Randomize lines is too slow! - worked out a faster way.

Posted: Sun Oct 09, 2005 8:21 pm
by Moz
[edit]

I've worked out a faster randomise now. I was trying to randomise millions of lines of numbers, but the "Randomize Lines" filter took 9 hours to process each file (and I have a few to go through).

My solution is:
Simply grab a load of "random" numbers from somewhere like random.org (two lists, one longer than the other)- add these in a "add repeating text side by side" filter to add a random number to the end of each line. As one of the lists is longer than the other you'll end up with pretty much random numbers all the way down the right hand column of your file.

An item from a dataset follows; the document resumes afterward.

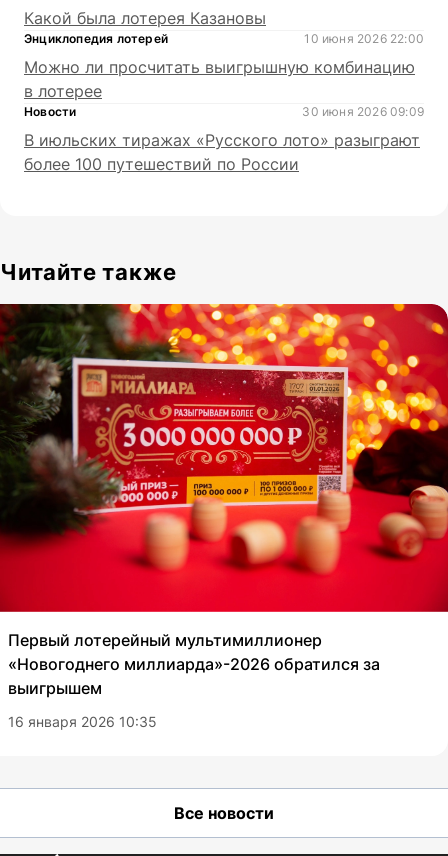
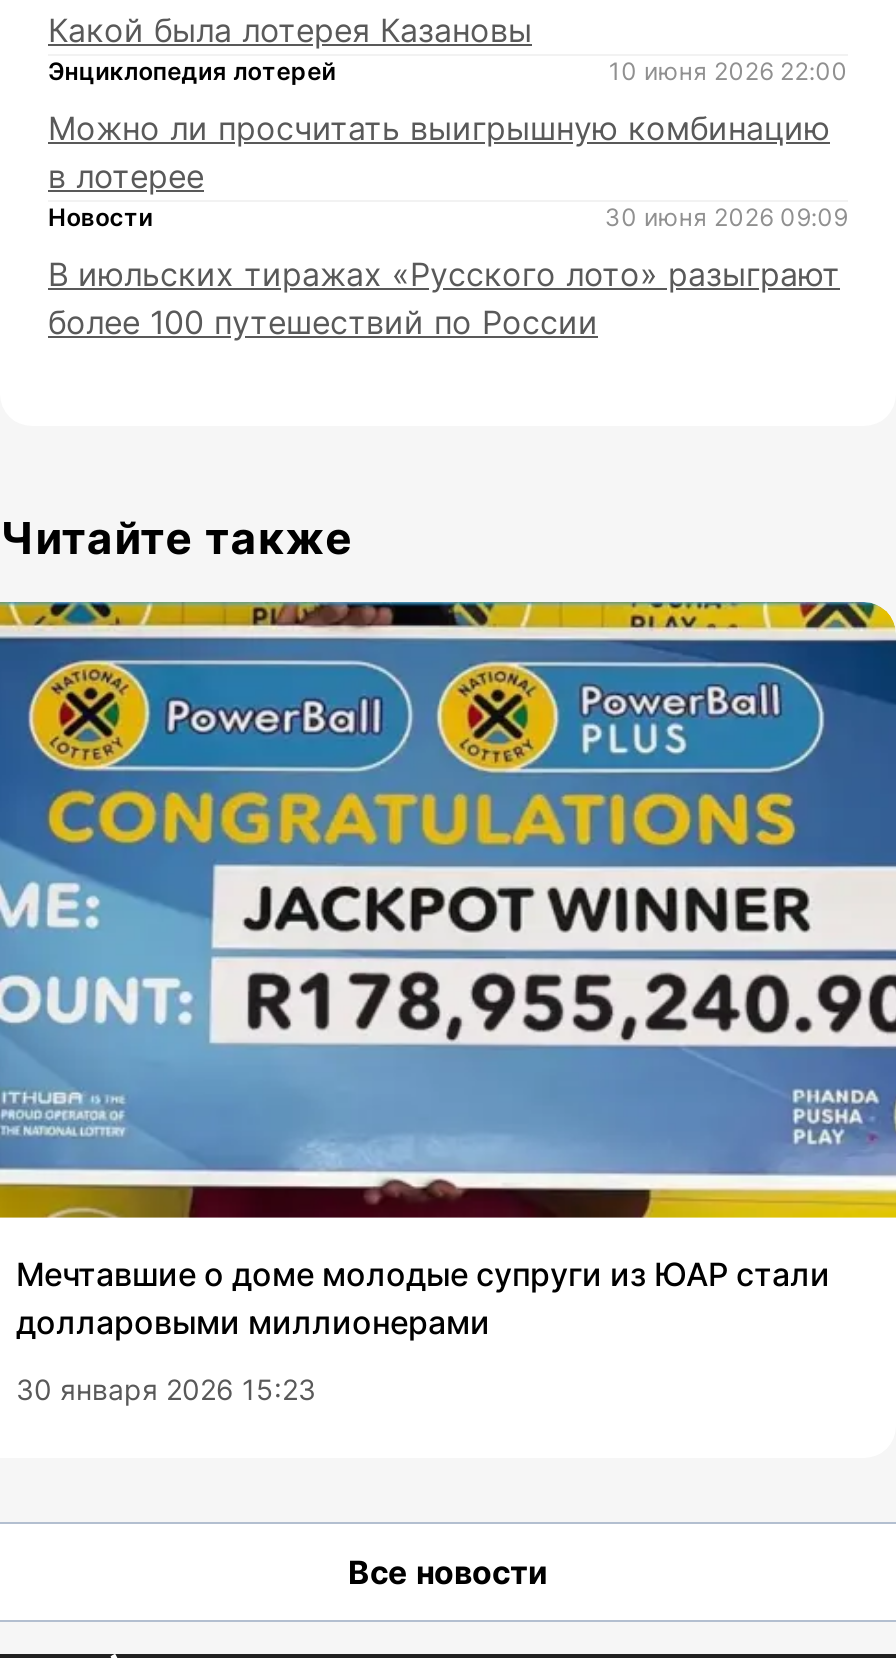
[3,303,445,698] [image] | Первый лотерейный мультимиллионер | «Новогоднего миллиарда»-2026 обратился за | выигрышем -> [6,600,890,1342] [image] | Мечтавшие о доме молодые супруги из ЮАР стали | долларовыми миллионерами
[8,713,157,730] 16 января 2026 10:35 -> [16,1372,316,1406] 30 января 2026 15:23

Then copy these to the beginning of the line, and sort numerically whilst restricting the sort to the number of digits you have placed at the beginning.

After sorting numerically remove the digits from the beginn ing and end of each file and you end up with your lines randomised in a MUCH quicker way.

I ran this against 5 files, each with about 2 million lines in and it took 16 minutes to process - much less than the 9 hours per file when using the "randomize lines" filter.

It would be beneficial for TextPipe Pro to have a facility to generate a random digit from 0-9 - this could be used as an "insert special character" function.

Cheers,

Moz

Posted: Mon Oct 10, 2005 10:32 am
by DataMystic Support
Good idea Moz,

Look for this in the next release (out this week)! It will be the macro @randomdigit, which will return a single digit, so @randomdigit@randomdigit will return 2 random digits. These can be used in the Add header/footer/left/right margin filters, and insert column filters.

We'll also add @randomletter.

Thanks!